The Embassy of the Republic of Turkey in the Federal Republic of Germany was located in the Bad Godesberg district of Bonn from 1954 to 1999 . The embassy buildings erected for this task in 1965–1967 were located near the banks of the Rhine in the Mehlem district , the office building on Utestraße (house number 47) at the corner of Gernotstraße (house number 5) and the residence on Gernotstraße and Rüdigerstraße. After the headquarters of the Turkish embassy was relocated to Berlin in 1999 , the buildings stood empty and were demolished in 2012.

history

Villa Rolandshöhe near Rolandseck, from 1956 to 1969 residence of the Turkish ambassador (2011)

After the establishment of the Federal Republic of Germany in 1949, Turkey opened an embassy accredited to the Allied High Commission at the seat of government in Bonn on March 6, 1950 . She was initially based at the residence of the envoy, Nizamettin Ayaşlı , in Cologne's Excelsior Hotel Ernst . According to a resolution of the Grand National Assembly of Turkey on July 24, 1951 to end the state of war with Germany, the two states resumed diplomatic relations with one another. The previous legation was converted into an embassy, ​​and the Turkish envoy took on the role of ambassador from August 16, 1951 . The embassy was located in the Bonn district of Gronau (Drachenfelsstraße 8) in the center of the new parliament and government district until at least 1953 . In 1954 at the latest, she moved to Bad Godesberg , the geographic focus of the diplomatic missions. There she took her seat in the Villa Rheinallee 34 in the Godesberg villa district , various departments of the embassy were housed in the building Rheinallee 53 from the end of the 1950s. The ambassador's residence was initially the Villa Stirzenhofstrasse 21 in the Plittersdorf district , and from 1956 the Villa Rolandshöhe near Rolandseck in the municipality of Oberwinter south of Bonn.

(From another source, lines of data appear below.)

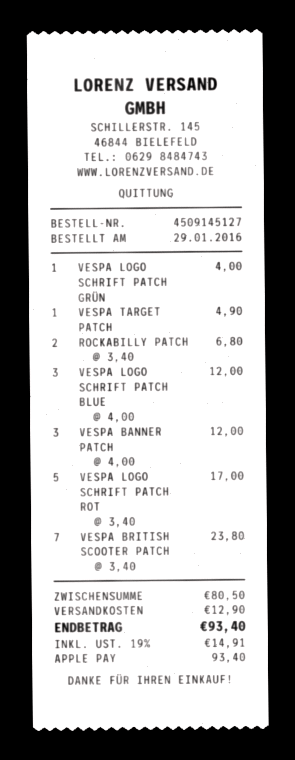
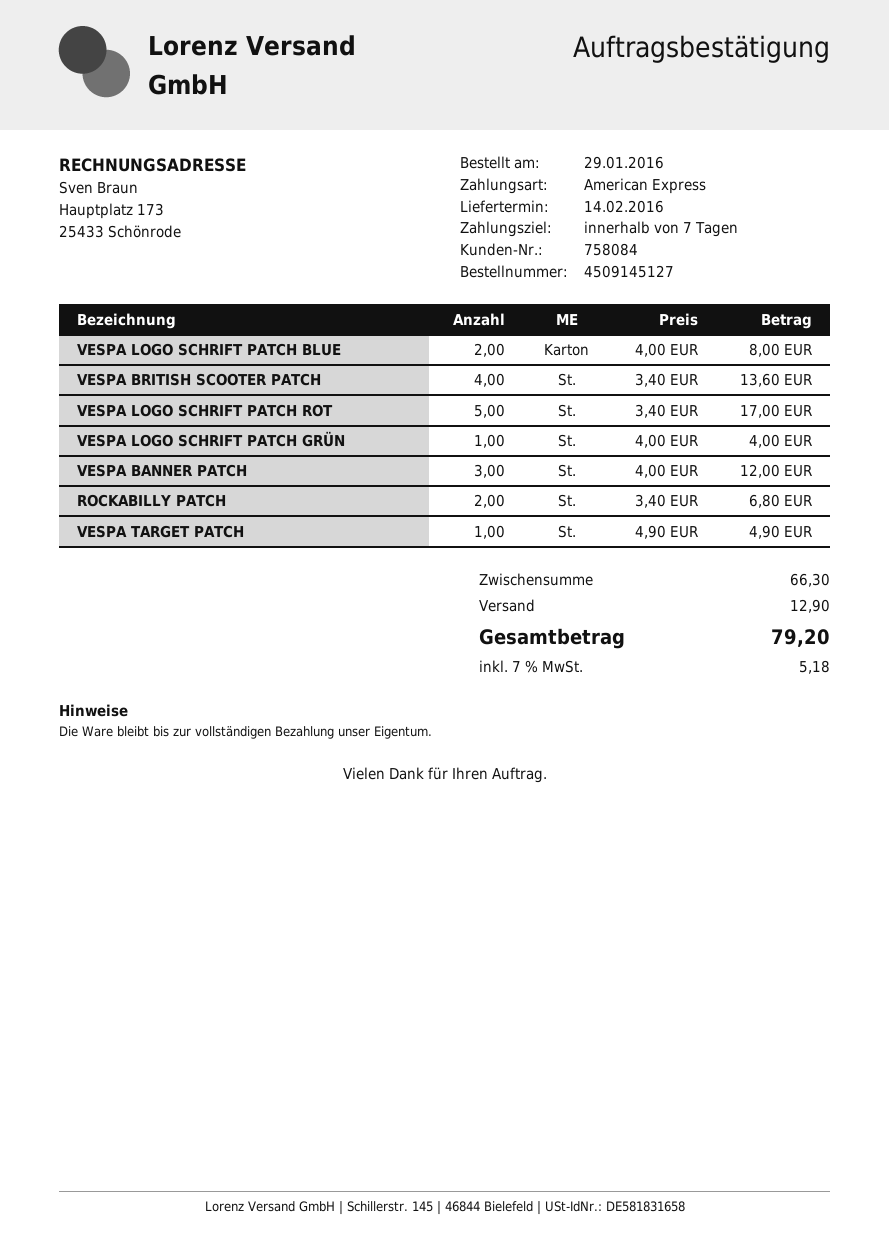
payment method: Apple Pay -> American Express
VESPA LOGO SCHRIFT PATCH BLUE: 3 x 4.00 = 12.00 -> 2 x 4.00 = 8.00
VESPA BRITISH SCOOTER PATCH: 7 x 3.40 = 23.80 -> 4 x 3.40 = 13.60
subtotal: 80.50 -> 66.30
tax: 19% = 14.91 -> 7% = 5.18
total: 93.40 -> 79.20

When the Turkish government began to adjust to a longer presence at the Bonn government seat, in the mid-1960s it planned to build a new embassy office and residence as the ambassador's residence on almost 5,000  m² of land in the Bad Godesberg district of Mehlem. The Turkish architect Vedat Özsan from Bonn and Ankara was commissioned with the design . Planning began in 1964 and construction took place from 1965 to the end of 1967. After the shell had been completed , construction defects were discovered, which led to a six-month break in construction and necessitated stabilization work. After approval by the Turkish building inspection commission, the ambassador and the office were able to move into the new embassy building at the end of October 1969. The official inauguration of the new buildings took place on July 5, 1970. When the Republic of Azerbaijan was founded after the collapse of the Soviet Union , it established diplomatic relations with the Federal Republic of Germany in 1992 and initially commissioned the Turkish embassy to represent its interests.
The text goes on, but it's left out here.